- **Brief**
Skip the pictures and write out, word for word, the lines below from the one with "font-size: 16px ->" through the one with "font-size: 17px ->", inclusive.

- **Record excerpts**
★ ★ ★ ★ ★ ★ ★
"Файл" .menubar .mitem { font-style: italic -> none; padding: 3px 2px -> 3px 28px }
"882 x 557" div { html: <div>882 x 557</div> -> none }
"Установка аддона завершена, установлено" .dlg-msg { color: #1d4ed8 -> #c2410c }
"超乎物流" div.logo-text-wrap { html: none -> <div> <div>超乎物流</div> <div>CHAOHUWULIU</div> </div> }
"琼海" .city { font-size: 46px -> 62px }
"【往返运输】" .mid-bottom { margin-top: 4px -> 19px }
★ ★ ★ ★ ★ ★ ★
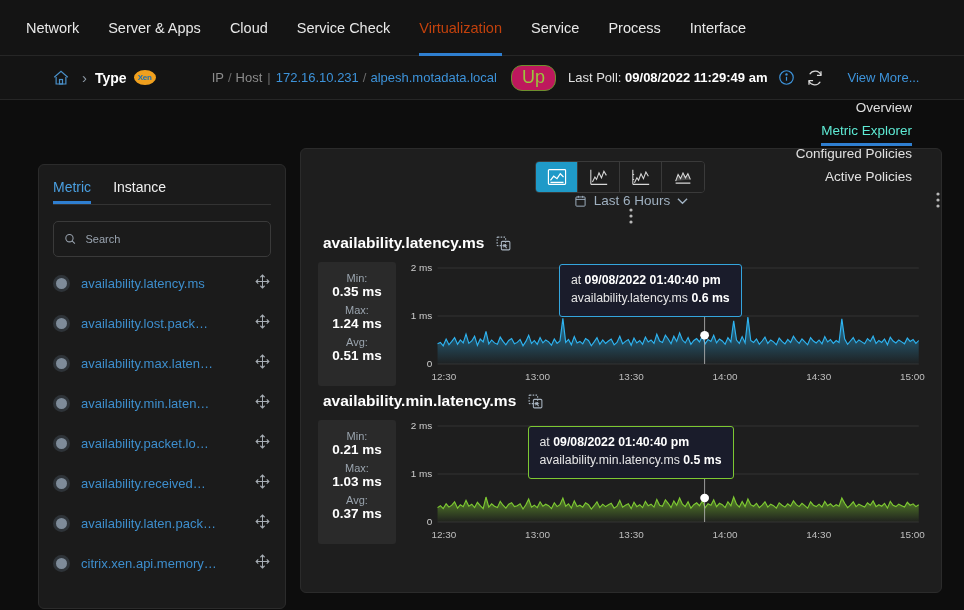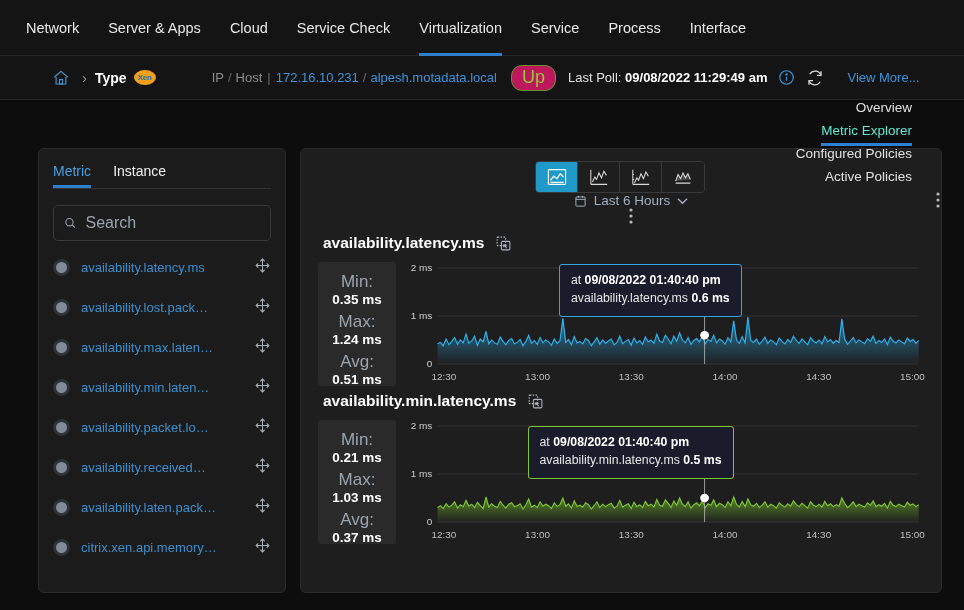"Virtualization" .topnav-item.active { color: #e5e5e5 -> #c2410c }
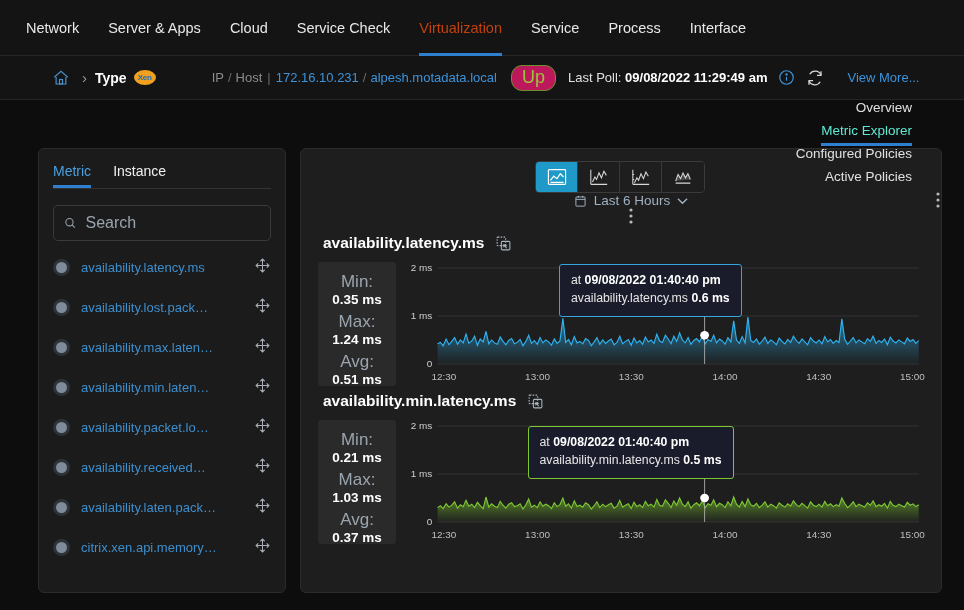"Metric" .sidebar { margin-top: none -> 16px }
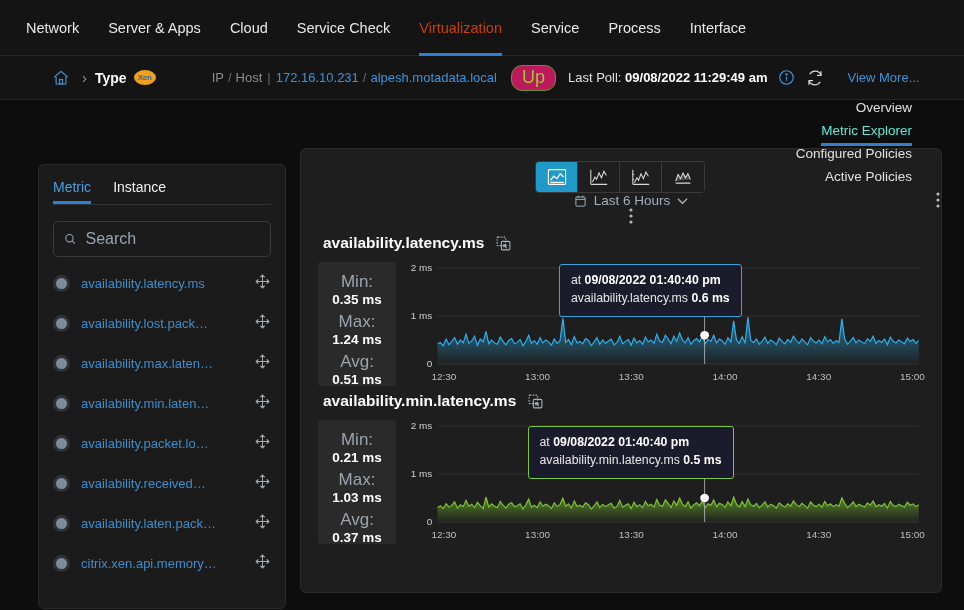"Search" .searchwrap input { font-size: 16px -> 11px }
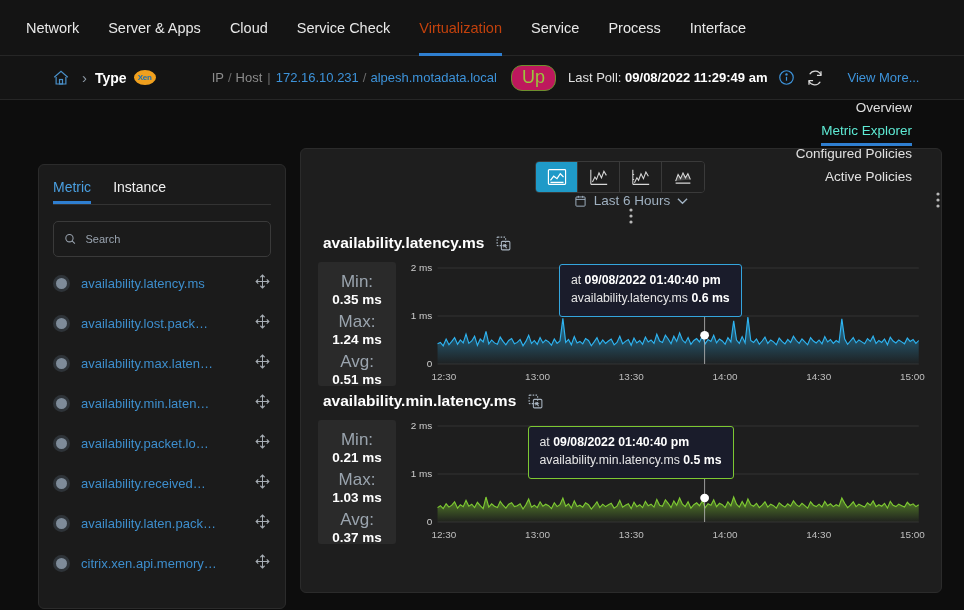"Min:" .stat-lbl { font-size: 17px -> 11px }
★ ★ ★ ★ ★ ★ ★
- **Written reply**
"Search" .searchwrap input { font-size: 16px -> 11px }
"Min:" .stat-lbl { font-size: 17px -> 11px }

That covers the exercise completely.